What you have to do
Output only the lines of the entries that follow, starting at the one with "discount: none -> 15.00" and running down to the one with "total: 1929.95 -> 1637.09", both included and unchanged.

Data extracts

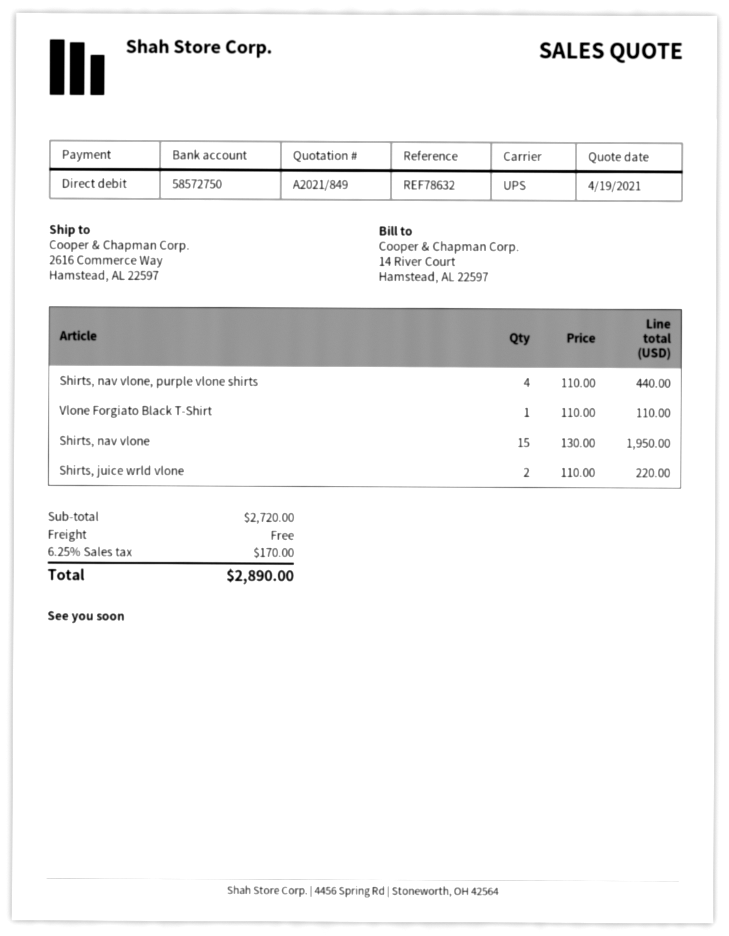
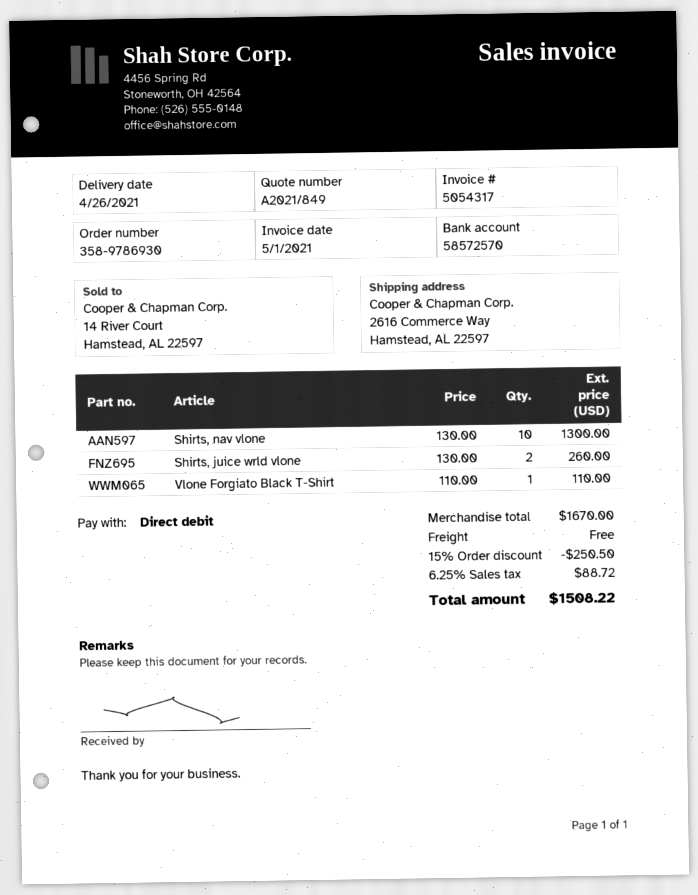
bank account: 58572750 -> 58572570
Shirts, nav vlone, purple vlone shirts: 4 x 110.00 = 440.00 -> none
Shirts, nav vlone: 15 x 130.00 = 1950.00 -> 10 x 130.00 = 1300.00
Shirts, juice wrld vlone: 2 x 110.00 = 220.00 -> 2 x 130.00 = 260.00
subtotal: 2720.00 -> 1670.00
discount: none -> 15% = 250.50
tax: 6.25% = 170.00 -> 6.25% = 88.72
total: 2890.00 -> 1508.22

--

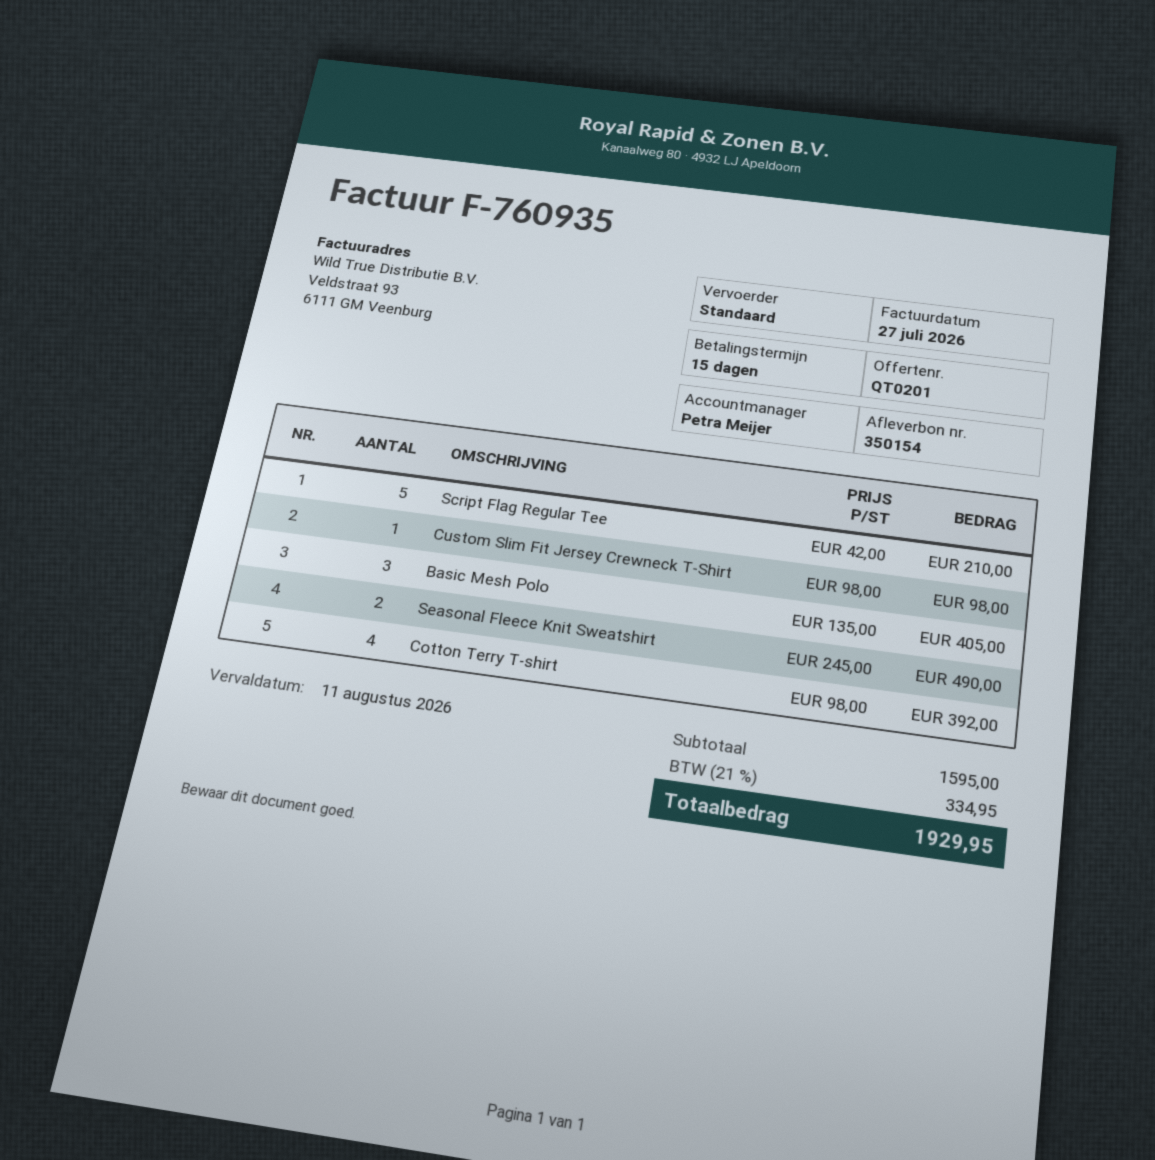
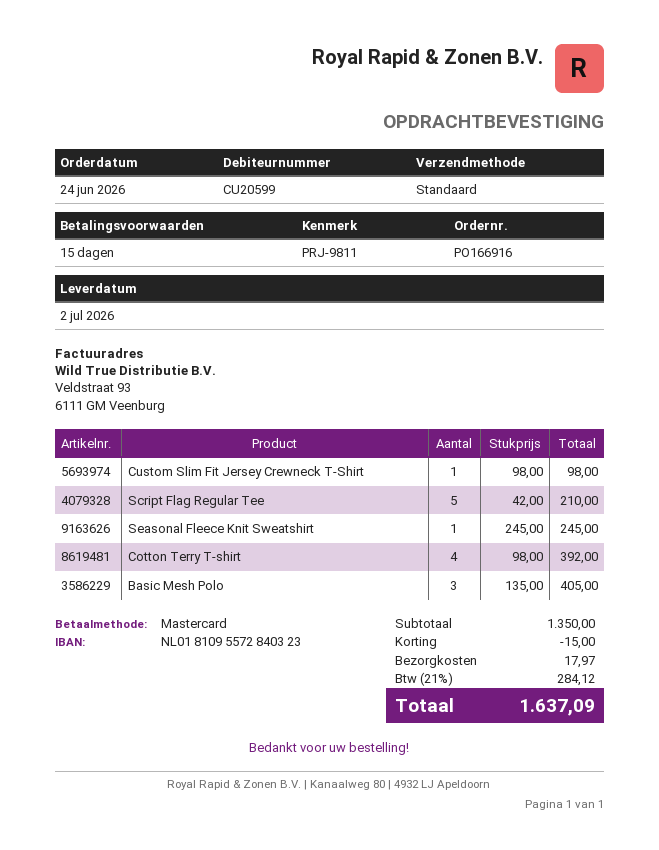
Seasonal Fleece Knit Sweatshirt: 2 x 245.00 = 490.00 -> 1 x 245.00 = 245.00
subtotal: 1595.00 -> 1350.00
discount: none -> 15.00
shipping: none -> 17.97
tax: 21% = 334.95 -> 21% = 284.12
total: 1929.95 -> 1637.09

* * *

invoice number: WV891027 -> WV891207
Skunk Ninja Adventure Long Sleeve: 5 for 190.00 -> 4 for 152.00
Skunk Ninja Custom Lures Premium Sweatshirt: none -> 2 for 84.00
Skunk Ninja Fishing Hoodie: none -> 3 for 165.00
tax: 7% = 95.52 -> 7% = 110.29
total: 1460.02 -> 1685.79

Response for this exercise
discount: none -> 15.00
shipping: none -> 17.97
tax: 21% = 334.95 -> 21% = 284.12
total: 1929.95 -> 1637.09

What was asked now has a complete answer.